Church building in Brescia, Italy

The church of San Gaetano is an ancient church located on Via Calegari at the intersection of Via Monti in Brescia.

By the 1600s, it became attached to priests of the order of St. Phillip Neri, under whom it was known as Santa Maria della Purificazione. In 1691, it was acquired by the Theatine order and the named was changed to San Gaetano, the founder of their order. In the late 1800s, the church was transferred to the Franciscan order, with whom it is still associated. The original building was guided by Giovanni Todeschini, while the later baroque reconstruction in by 1663 by Agostino Avanzo.
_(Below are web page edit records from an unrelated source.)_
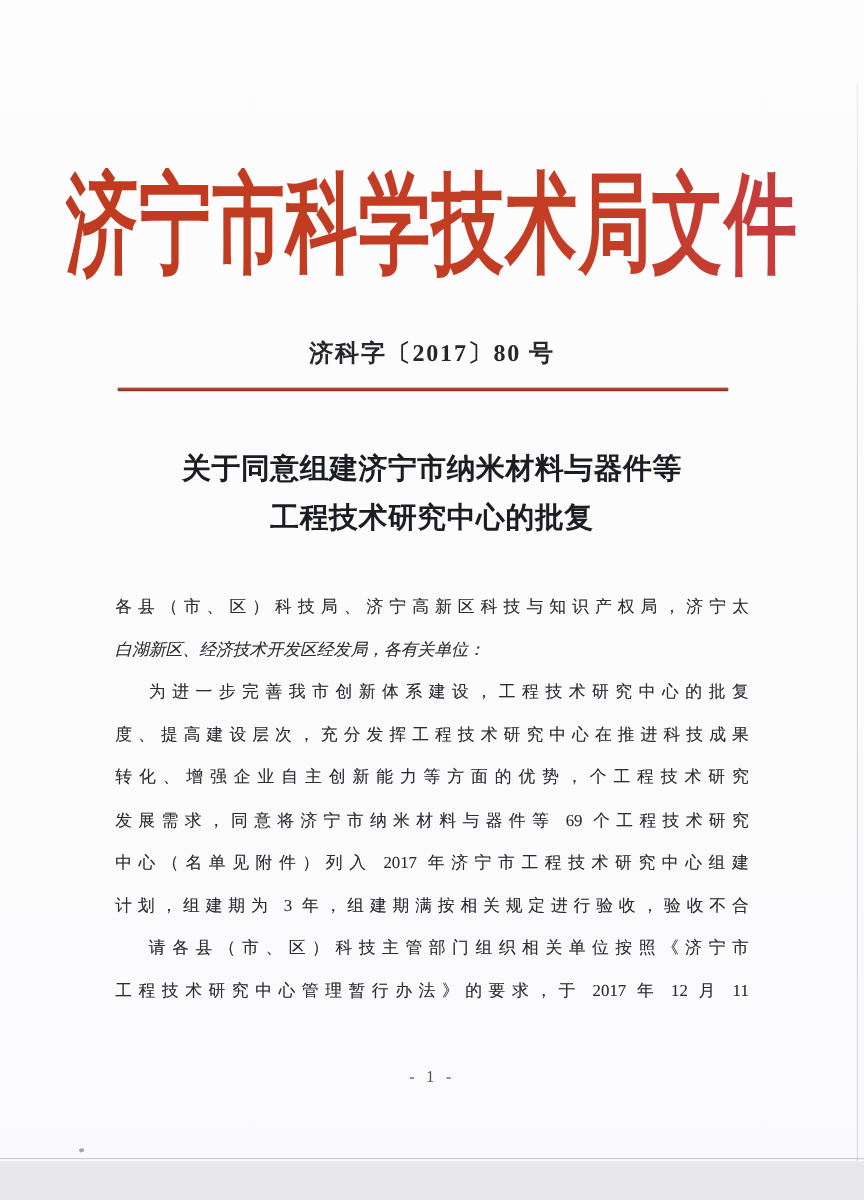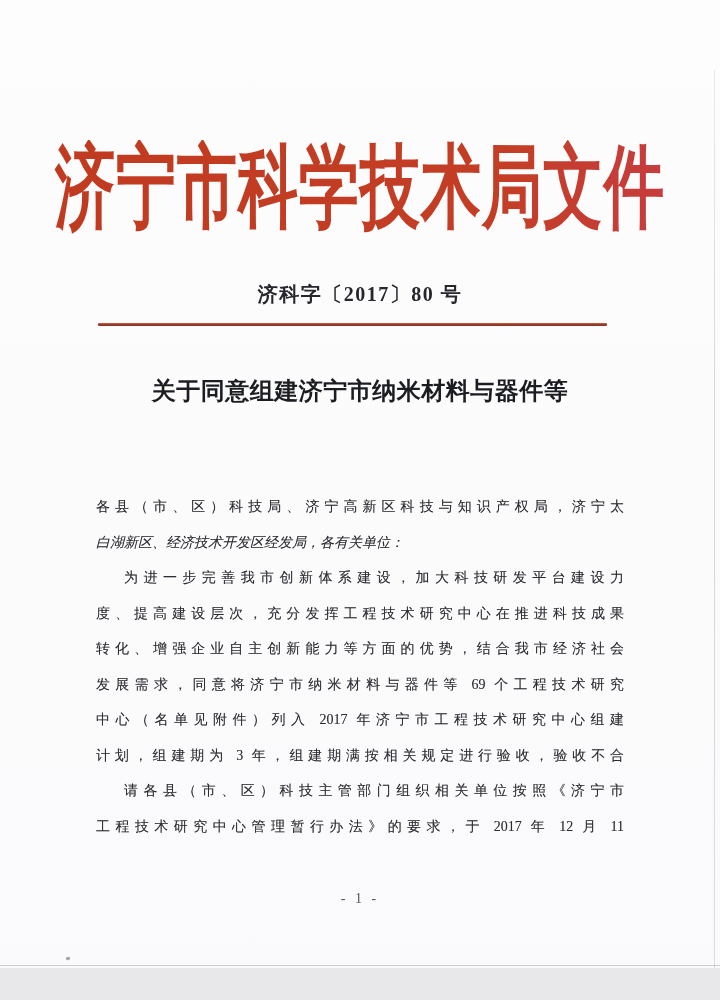"工程技术研究中心的批复" span.t-line { html: none -> <span>工程技术研究中心的批复</span> }
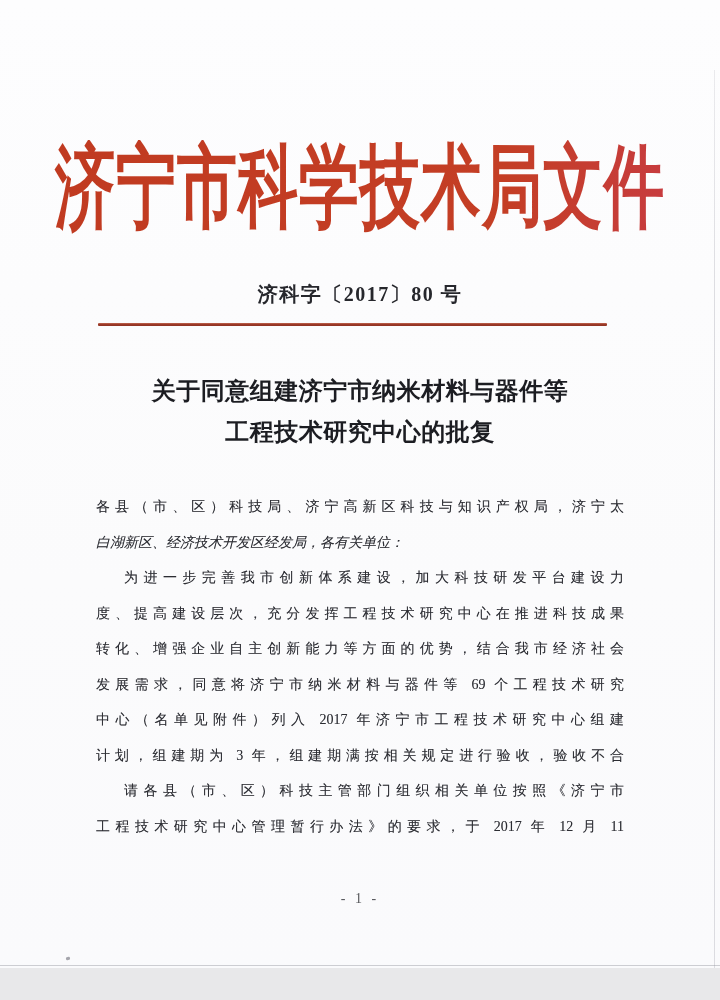"为进一步完善我市创新体系建设，加大科技研发平台建设力" div.bl { text: 加大科技研发平台建设力 -> 工程技术研究中心的批复 }
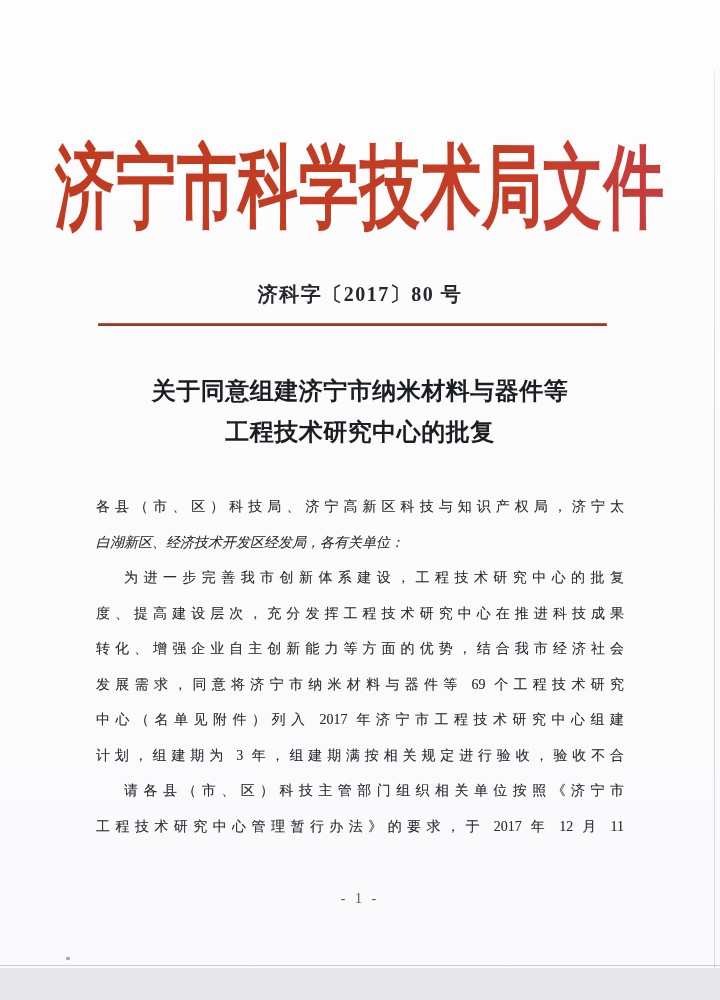"转化、增强企业自主创新能力等方面的优势，结合我市经济社会" div.bl { text: 结合我市经济社会 -> 个工程技术研究 }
While the exterior is simple and sober, the interior is highly decorated with a profusion of stucco iconography and reliefs by Andrea Colomba and fresco medallions and stories by Grazio Cossali. The Interior contains canvases by Cossali, Alessandro Maganza, and Giovanni Battista Pittoni (Coming of St Andrew of Avellino in first chapel on right). The church contain brilliantly painted frescoes completed in 1745-1759 by Pietro Scalvini (ceiling Assumption of the Virgin), Antonio Paglia, Andrea Nannini, and the Parisian painter Luigi da Vernassal. The present refurbished organ was constructed by members of the Tamburini family.

The interior contained a painting of St Ursula and the Virgins (early 17th century) by Antonio Bonardi.